(REQUIREMENT): Of the entries below, copy only those lines that contain the word "background".

##### DATA LISTING

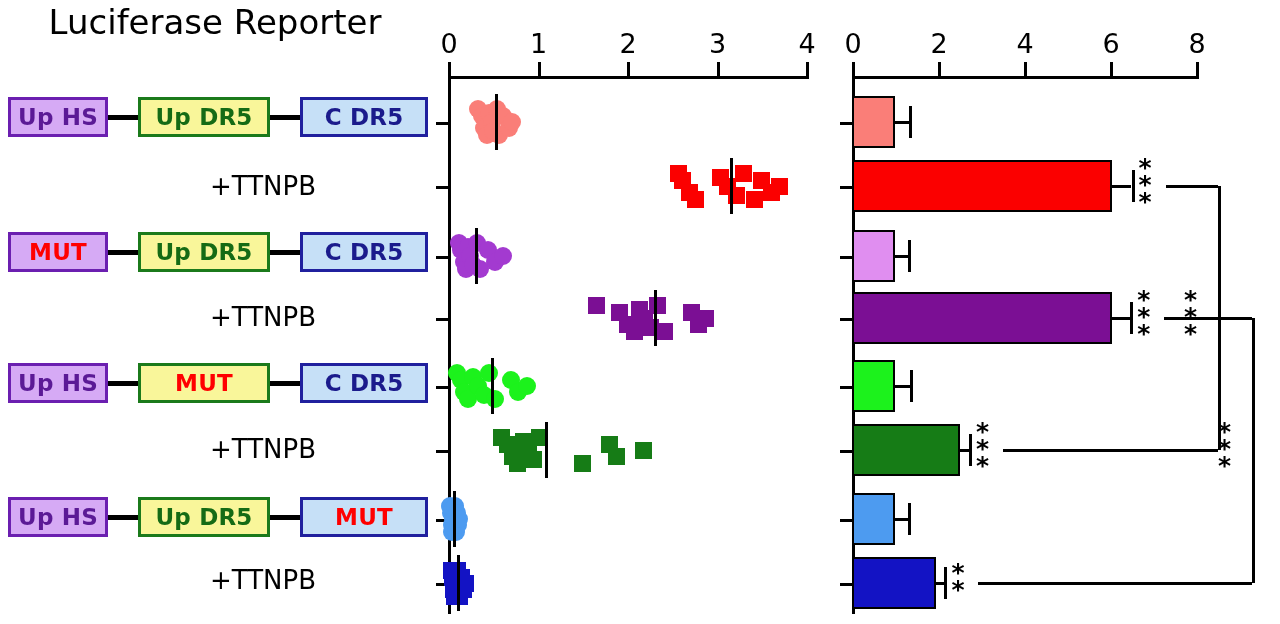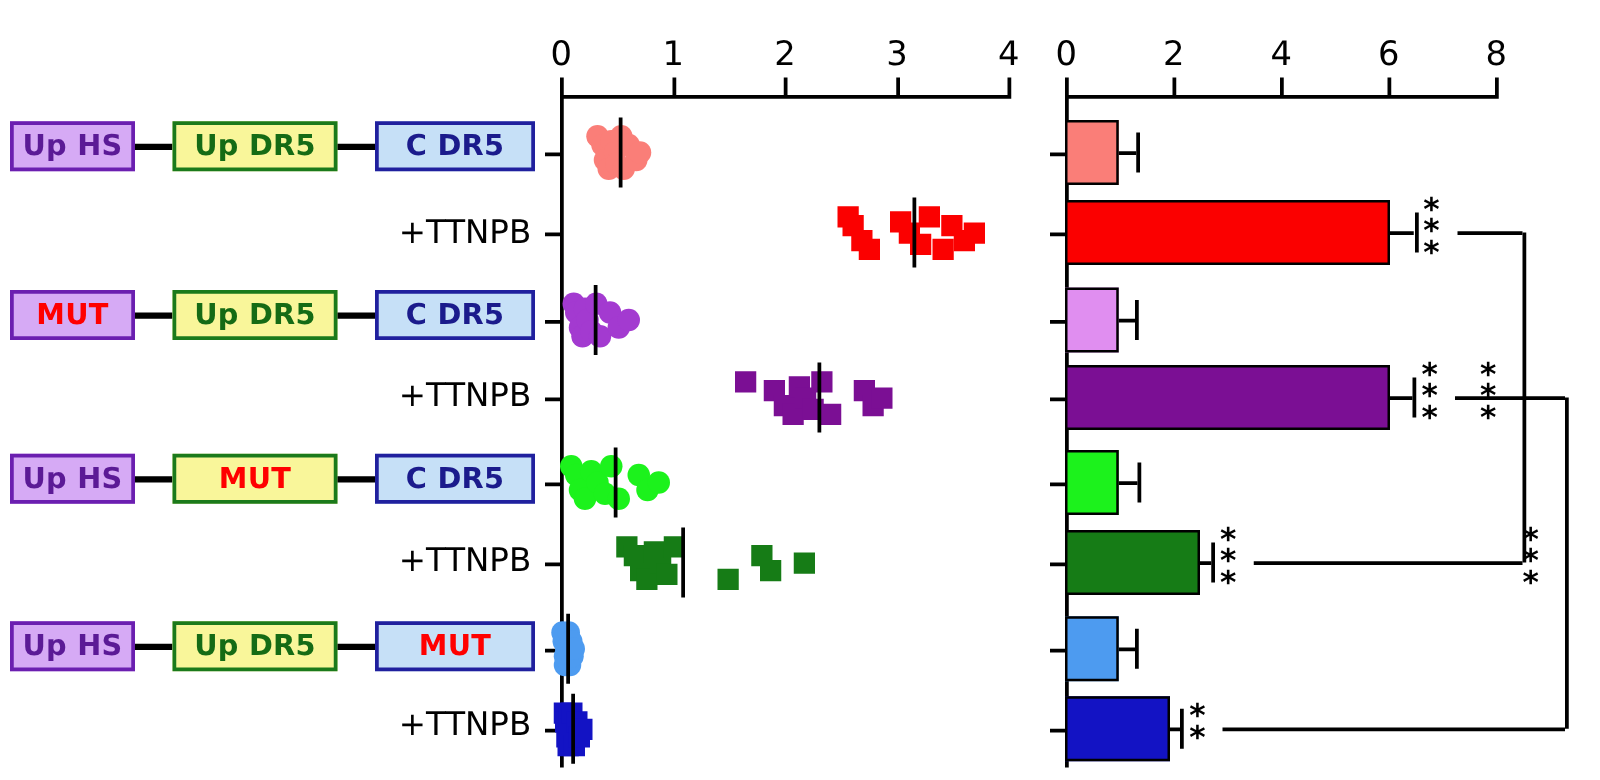--- a/index.html
+++ b/index.html
@@ -45,6 +45,7 @@
 
 <div id="fig">
 
+  <div class="ttl" style="left:0px;top:2px;width:430px;">Luciferase Reporter</div>
 
   <div class="construct" style="left:8px;top:96px;">
     <div class="cbox hs">

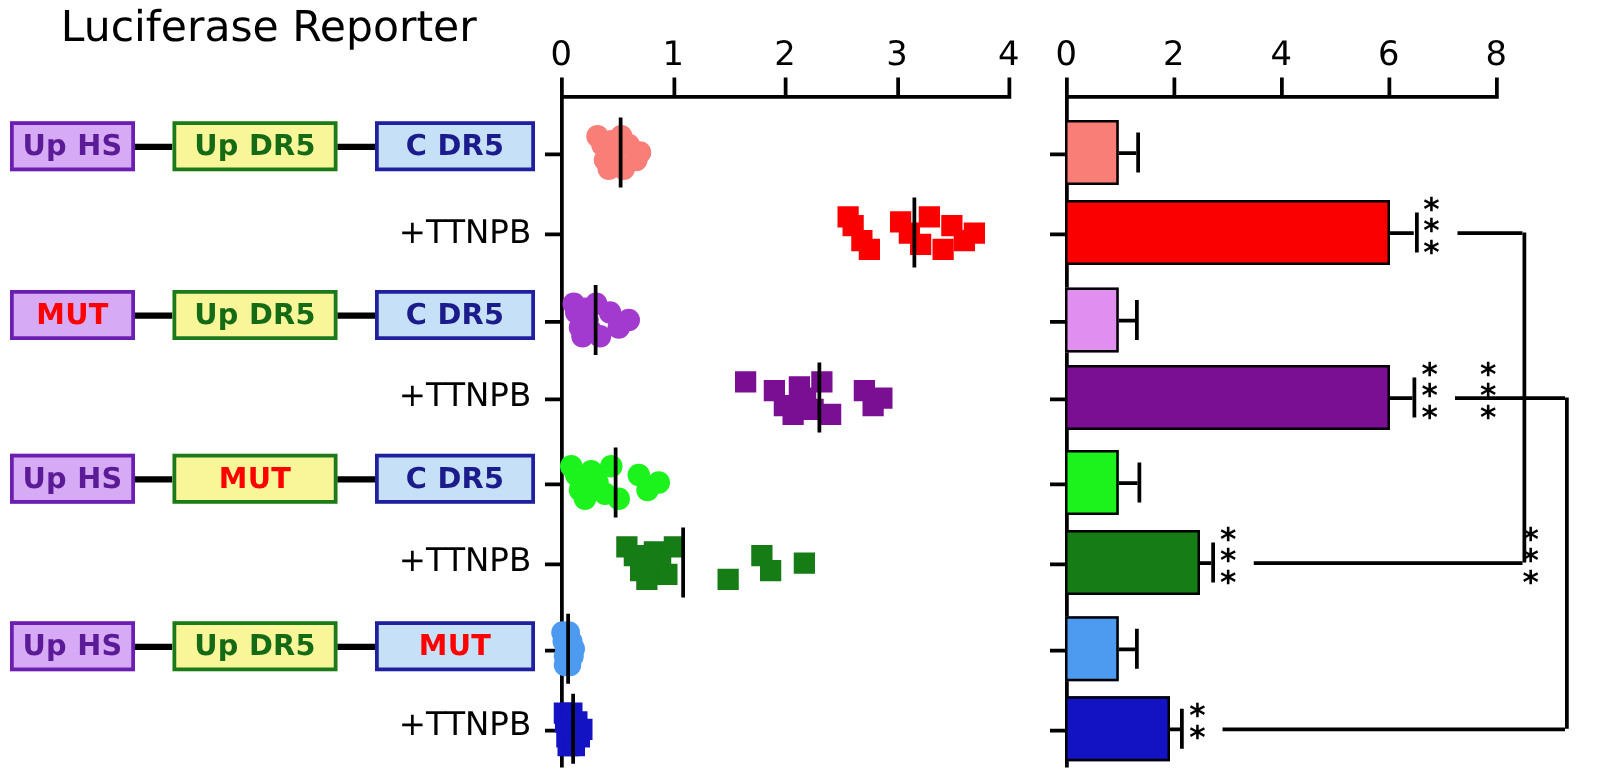--- a/index.html
+++ b/index.html
@@ -18,7 +18,7 @@
   .cbox .mut{color:#ff0000;}
   .link{width:30px;height:5px;background:#000;}
 
-  .plusT{position:absolute;font-size:26px;color:#000;text-align:right;white-space:nowrap;}
+  .plusT{position:absolute;font-size:26px;color:#000;white-space:nowrap;}
 
   
   .axisline{position:absolute;background:#000;}

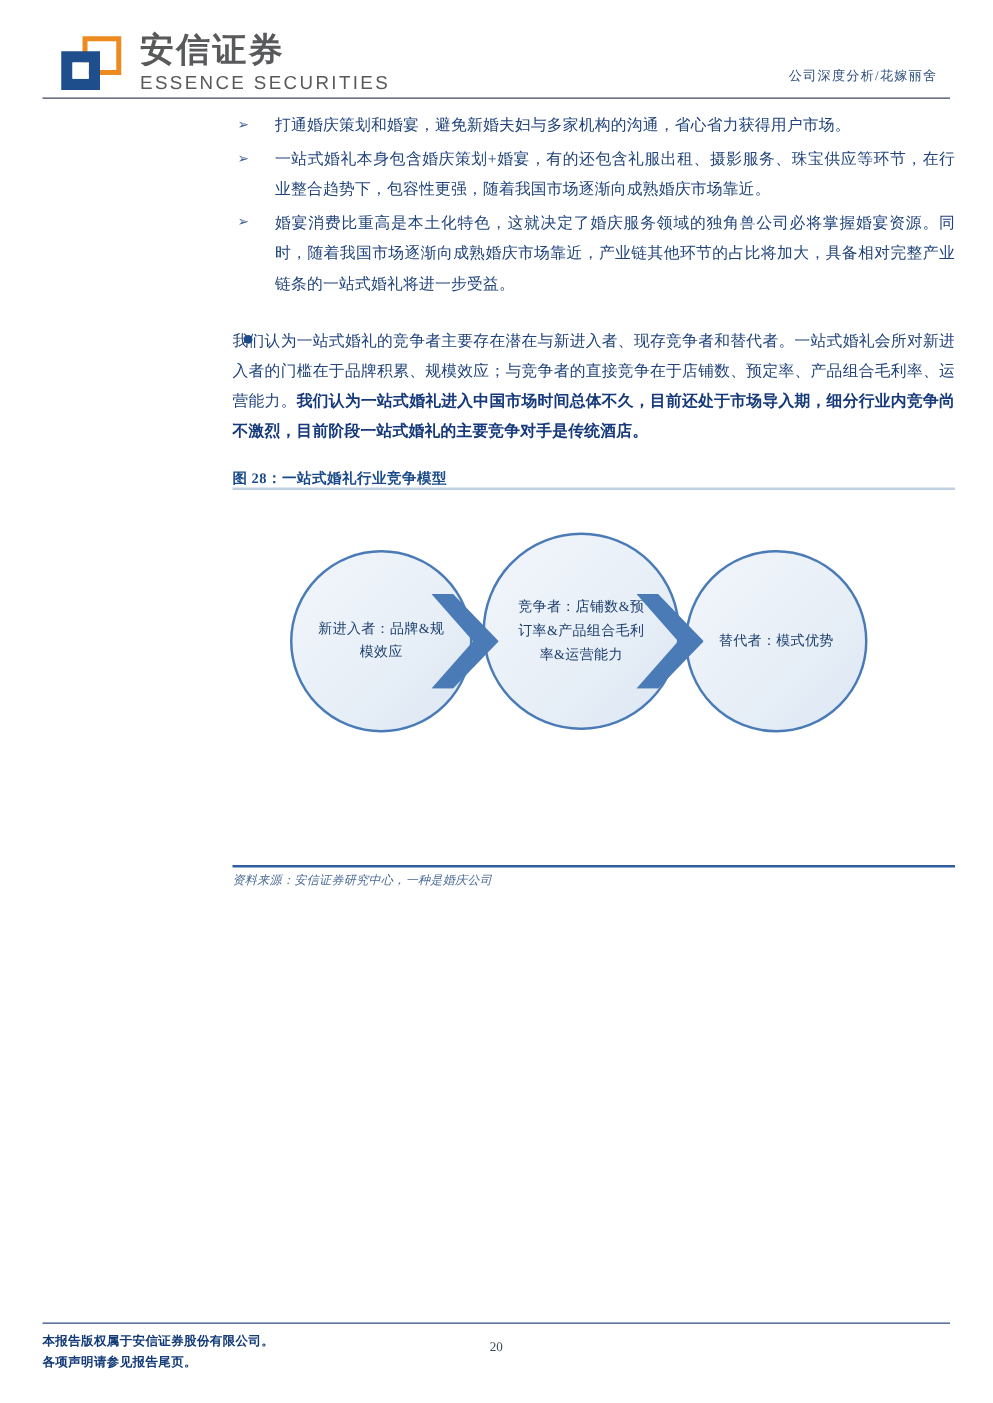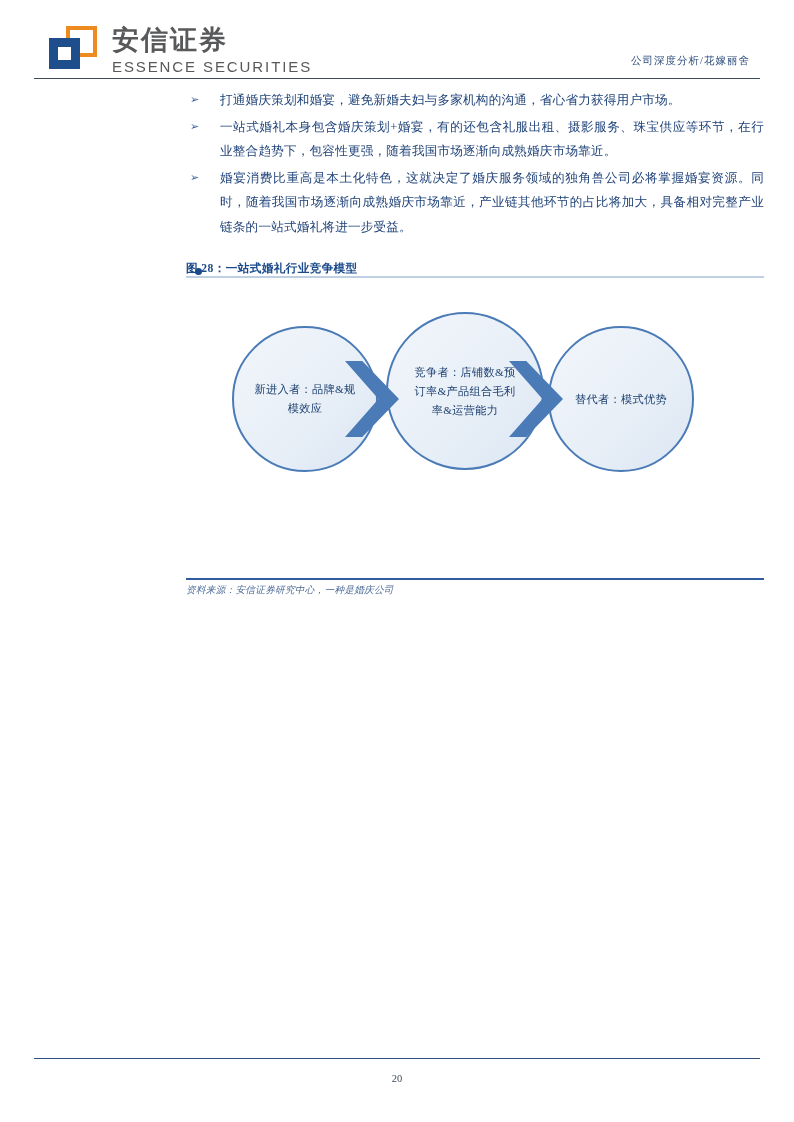--- a/index.html
+++ b/index.html
@@ -35,7 +35,7 @@
     left: 46px;
     top: 24px;
     display: flex;
-    align-items: flex-start;
+    align-items: flex-end;
   }
   .logo-mark {
     position: relative;

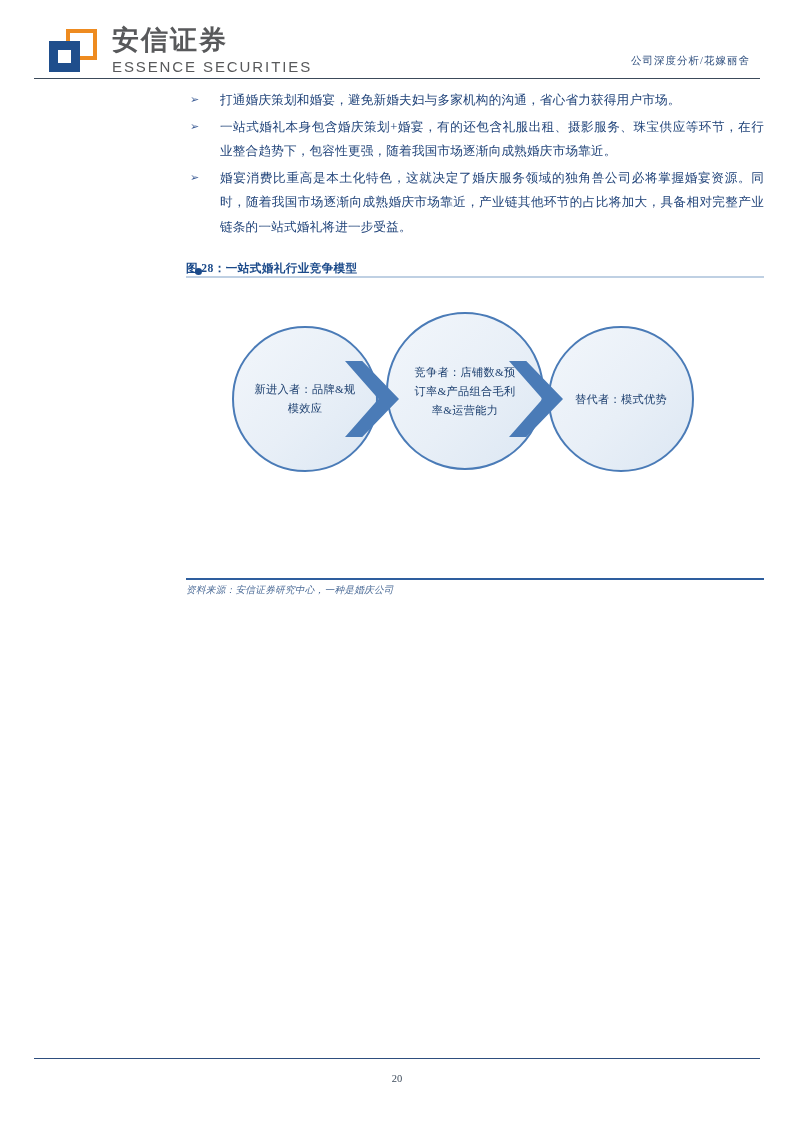--- a/index.html
+++ b/index.html
@@ -333,6 +333,7 @@
       <span class="dot"></span>
     </div>
 
+    <p class="para"><span>我们认为一站式婚礼的竞争者主要存在潜在与新进入者、现存竞争者和替代者。一站式婚礼会所对新进入者的门槛在于品牌积累、规模效应；与竞争者的直接竞争在于店铺数、预定率、产品组合毛利率、运营能力。</span><b>我们认为一站式婚礼进入中国市场时间总体不久，目前还处于市场导入期，细分行业内竞争尚不激烈，目前阶段一站式婚礼的主要竞争对手是传统酒店。</b></p>
 
     <div class="figure">
       <div class="fig-title">图 28：一站式婚礼行业竞争模型</div>

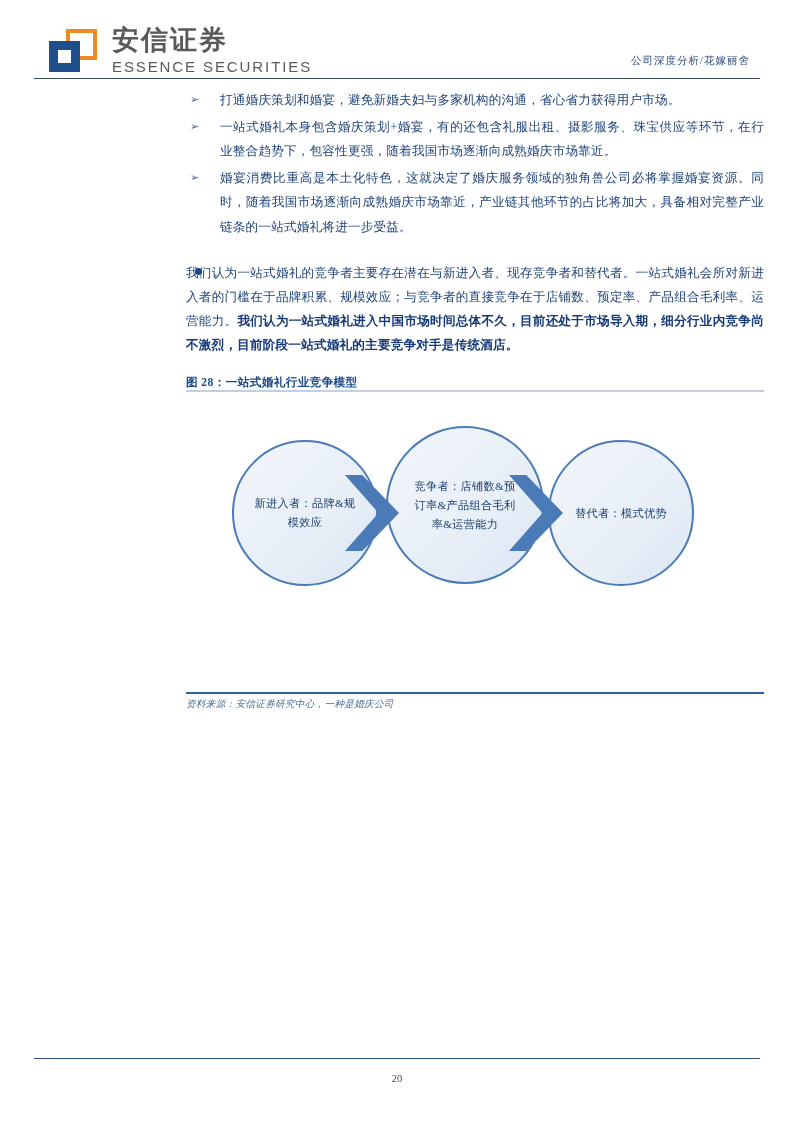--- a/index.html
+++ b/index.html
@@ -370,6 +370,10 @@
   <div class="footer">
     <div class="footer-rule"></div>
     <div class="footer-inner">
+      <div class="footer-lines">
+        <div>本报告版权属于安信证券股份有限公司。</div>
+        <div>各项声明请参见报告尾页。</div>
+      </div>
       <div class="page-num">20</div>
     </div>
   </div>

##########

(SOLUTION):
   .link{width:30px;height:5px;background:#000;}
   .axisline{position:absolute;background:#000;}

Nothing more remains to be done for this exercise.